* _Exercise instructions_
An exact restatement of the data below, with the pictures removed, is the required answer.

Front-end code edit data:
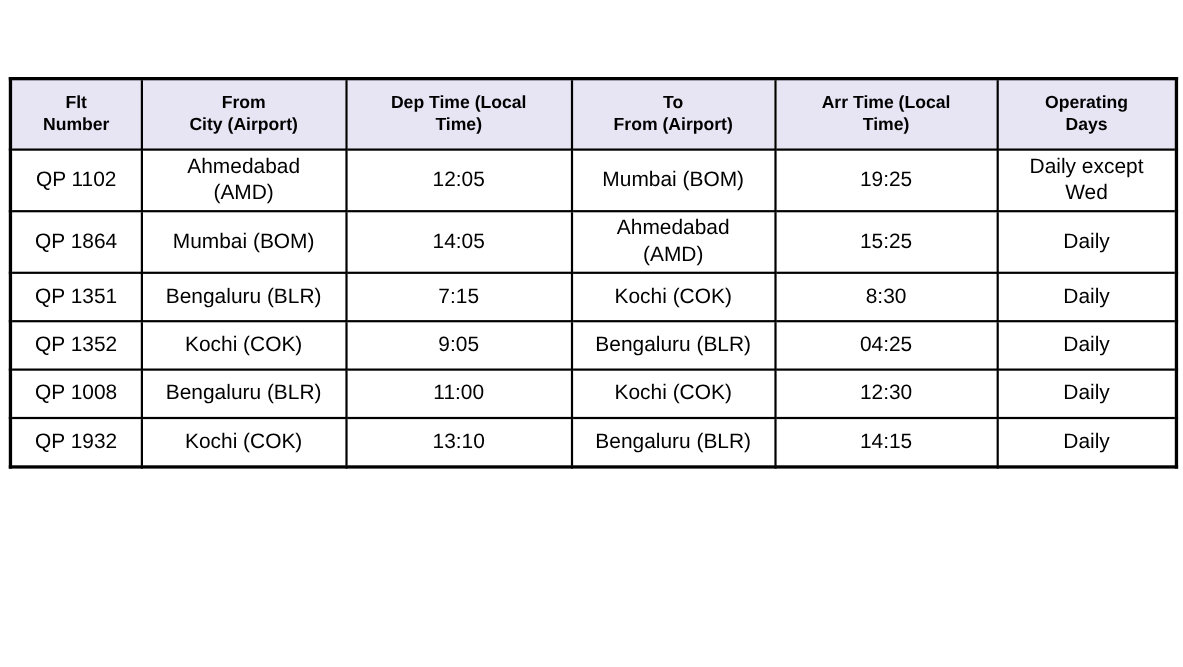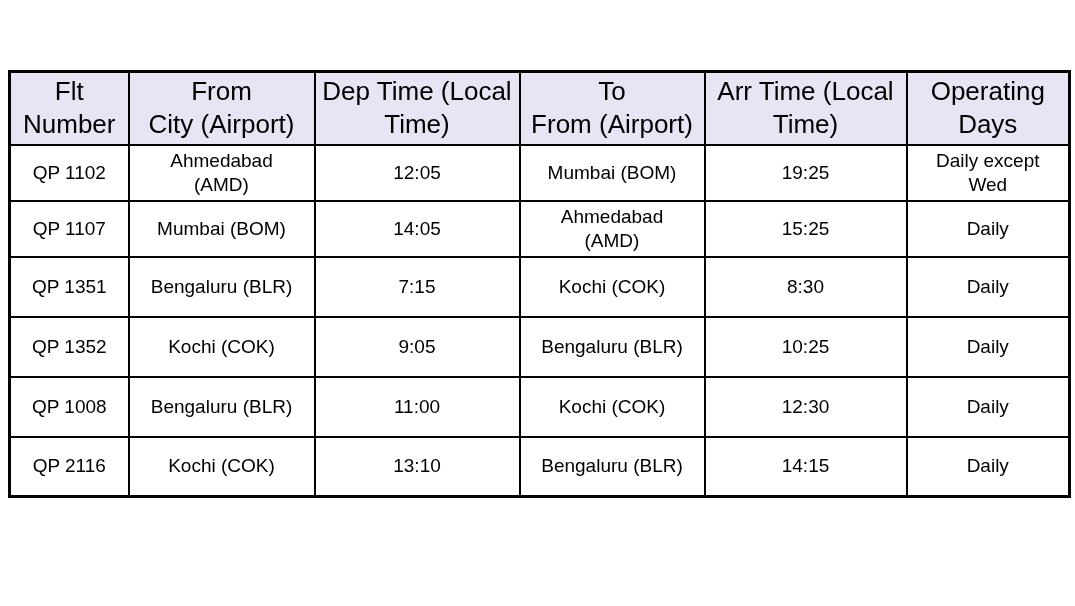"Flt" table.schedule th { font-size: 26px -> 16px; font-weight: normal -> bold }
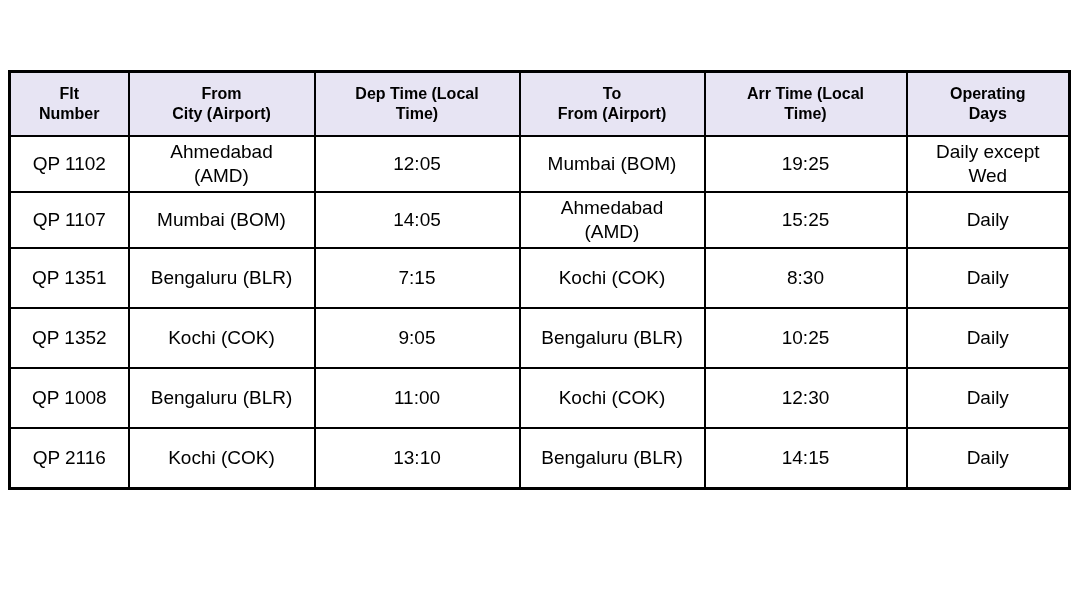"QP 1107" td { text: 1107 -> 1864 }
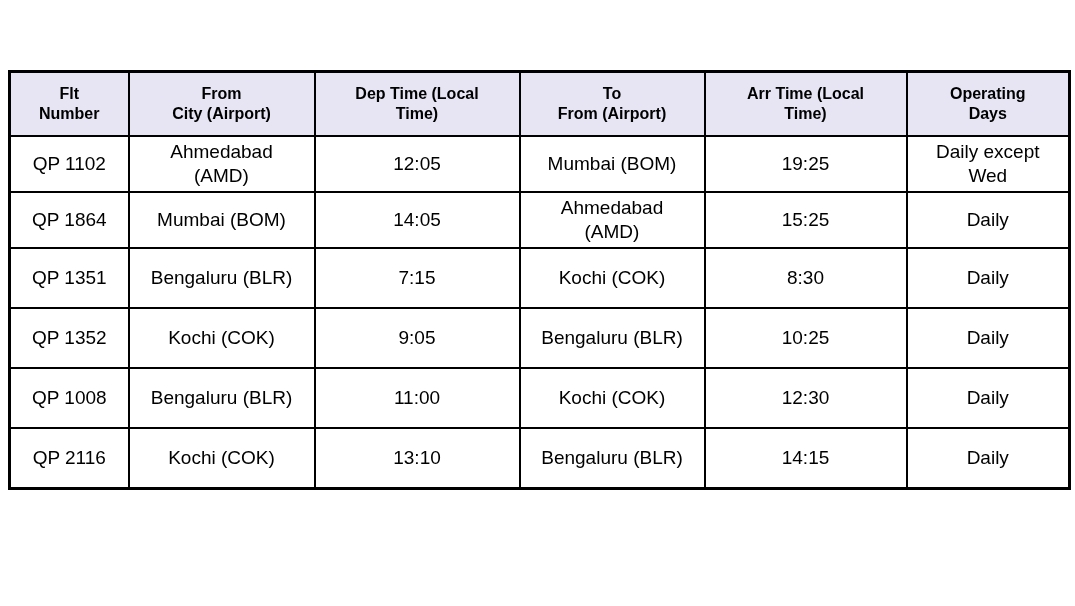"QP 1351" tr.r-short { height: 60px -> 44px }
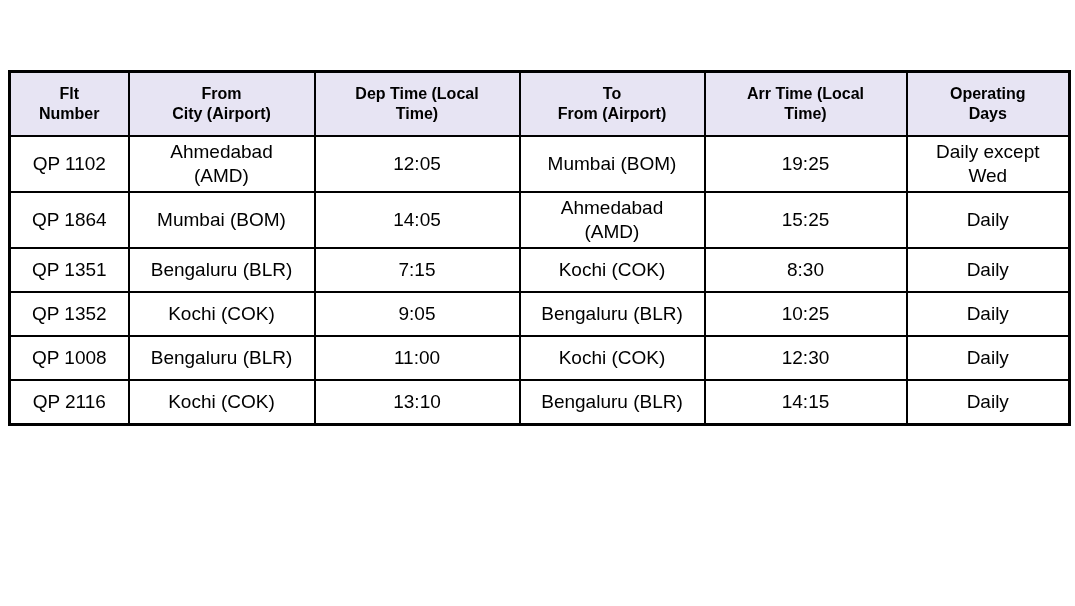"10:25" td { text: 10:25 -> 04:25 }
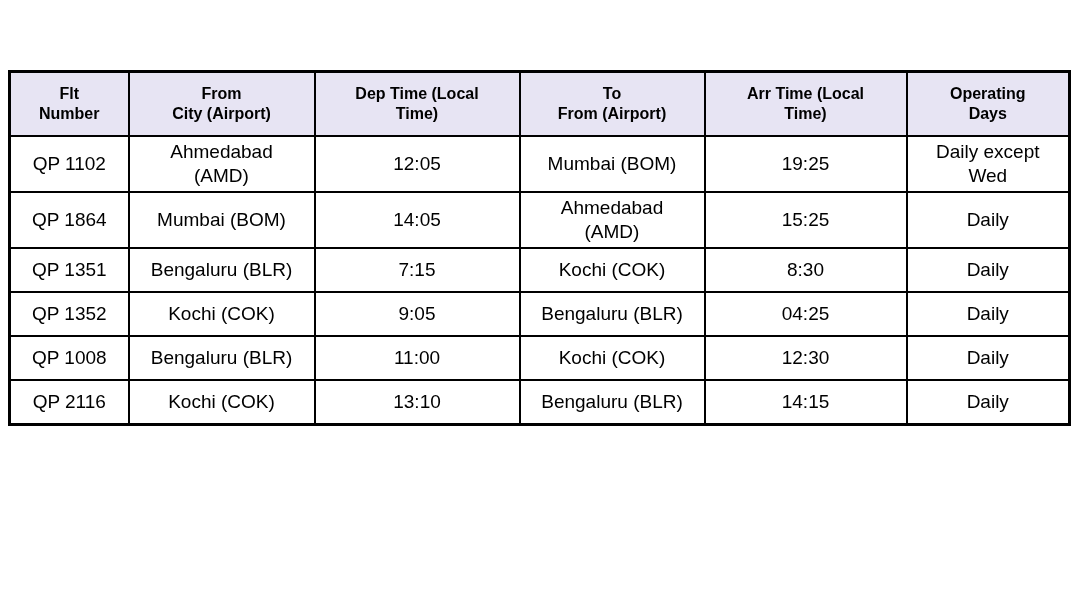"QP 2116" td { text: 2116 -> 1932 }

* _Result_
"Flt" table.schedule th { font-size: 26px -> 16px; font-weight: normal -> bold }
"QP 1107" td { text: 1107 -> 1864 }
"QP 1351" tr.r-short { height: 60px -> 44px }
"10:25" td { text: 10:25 -> 04:25 }
"QP 2116" td { text: 2116 -> 1932 }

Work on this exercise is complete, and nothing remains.